30 de junio 2017 - 00:00

Relato salvaje: seguridad de la Rosada, en jaque

ANTICIPO. Este diario relató las internas por la seguridad presidencial.
ANTICIPO. Este diario relató las internas por la seguridad presidencial.
La escena bien pudo haber terminado con la Casa de Gobierno estallando en mil pedazos, si el desocupado que ingresó con su vehículo por la rampa de acceso principal luego de tumbar el portón metálico sobre la calle Balcarce en la madrugada del 21 de junio, hubiese sido integrante de una organización terrorista. Afortunadamente, en el auto no había explosivos, sólo un perro, y su conductor no pertenecía al Estado Islámico, sino que se trató de un hombre de 41 años, oriundo de la provincia de Formosa, quien vivía con su familia en la localidad bonaerense de Lanús.

El hecho, que recién cobró trascendencia ayer cuando se difundieron los videos de seguridad donde se reconstruye la escena, puso otra vez en la mira a los dispositivos de seguridad que se encargan de proteger al Presidente de la Nación, en este caso al que tiene a su cargo la Casa Militar.
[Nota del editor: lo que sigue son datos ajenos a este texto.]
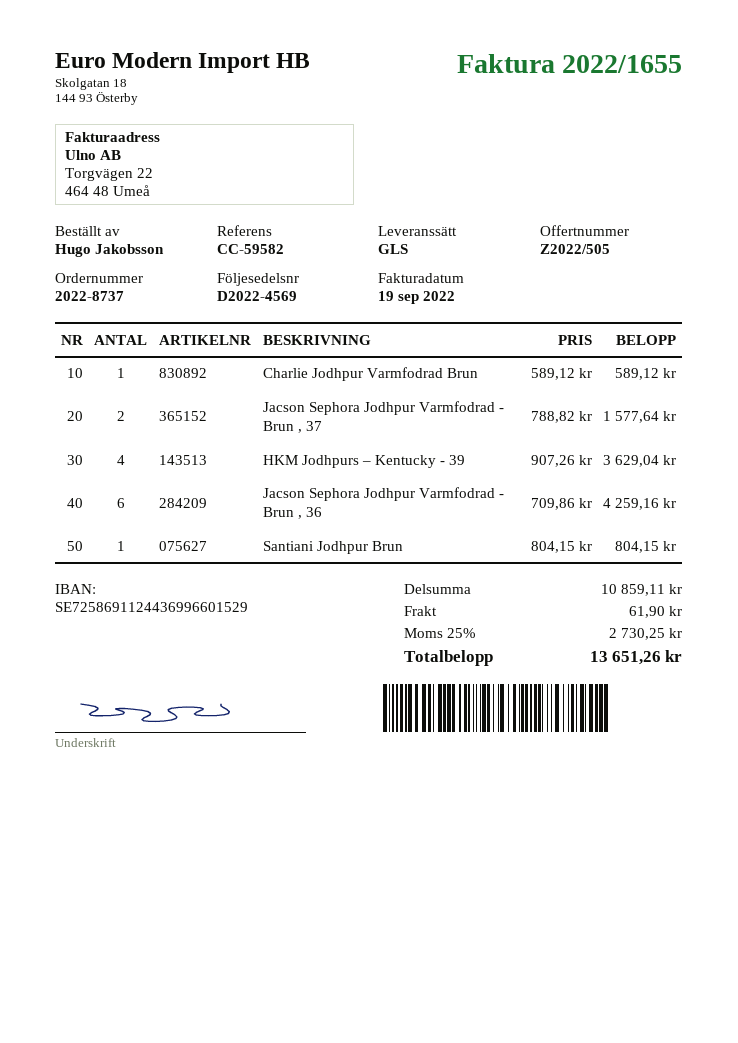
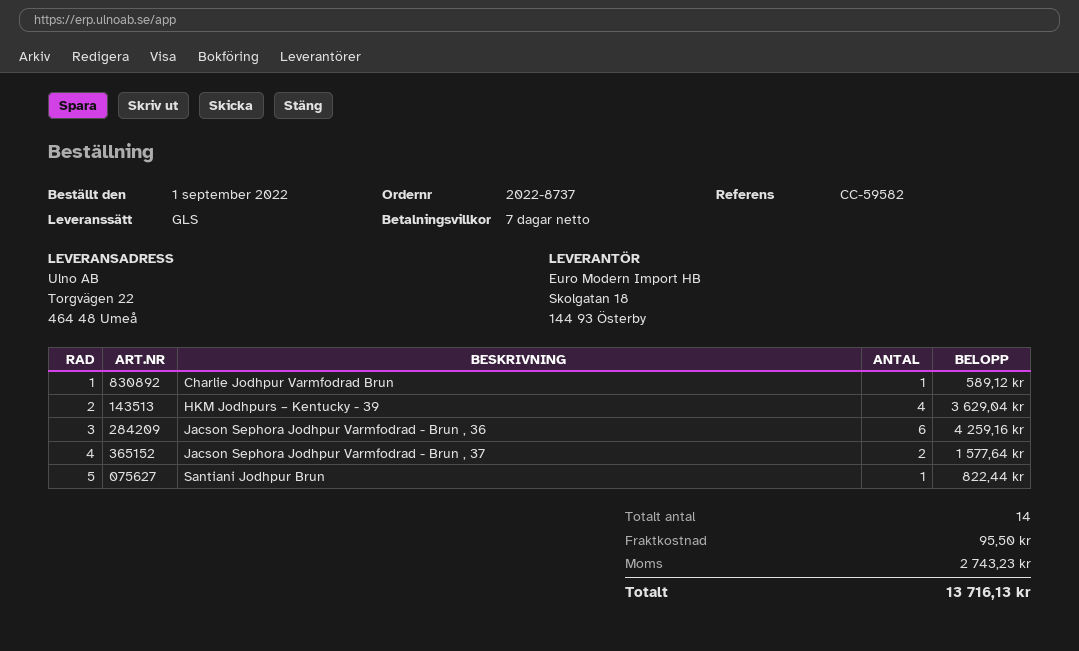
Santiani Jodhpur Brun: 1 for 804.15 -> 1 for 822.44
shipping: 61.90 -> 95.50
tax: 2730.25 -> 2743.23
total: 13651.26 -> 13716.13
Por esta razón, el juez federal Sergio Torres -a cargo de la causa que investiga el incidente, requirió al general José Luis Yofre, a cargo de la dependencia. que le presente un plan de medidas "en el corto, mediano y largo plazo" para el incremento de la seguridad en la sede presidencial luego del choque del Renault 21 contra las mismísimas puertas de la sede gubernamental.

El magistrado le requirió que presente por escrito las "medidas que habrán de adoptarse en el corto, mediano y largo plazo en torno a la seguridad de la Casa Rosada y de los funcionarios y empleados que allí cumplen funciones laborales", según la resolución. Torres aludió a la "magnitud de lo acontecido en la sede del Poder Ejecutivo".

Según explicaron fuentes judiciales, el conductor del vehículo permanece alojado en la cárcel de Ezeiza, tras comprobarse que estuvo tres años bajo tratamiento psiquiátrico y que había dejado de tomar su medicación. También se constató, en un allanamiento a su vivienda, que tiene certificado de discapacidad, documento que fue secuestrado por la Justicia.

"Lo que ocurrió fue gravísimo porque quedó en evidencia que de haber habido un grupo terrorista intentando atentar contra la sede de Gobierno, estaríamos en presencia de un desastre", confió a Ámbito Financiero un funcionario de Gobierno con llegada al área presidencial. El hecho no pasó a mayores y hasta tuvo ribetes tragicómicos. El involucrado, con problemas mentales evidentes, estaba desocupado y atravesando una profunda depresión. En la madrugada del 21 de junio, mientras paseaba a su can, fue asaltado en inmediaciones de su domicilio por tres malvivientes para robarle las zapatillas. Luego de resistirse, el hombre tomó a la mascota, subió a su auto y se dirigió rumbo al centro, donde perpetró el "atentado". Las imágenes muestran la escasa resistencia que presentó el único efectivo a cargo de la seguridad que se acercó hasta las escena, quien llamó inmediatamente a los refuerzos. Al tratar de neutralizar el supuesto ataque, los policías fueron mordidos por el animal, que defendió a su amo a mordiscón limpio, en una escena propia de la película Relatos Salvajes.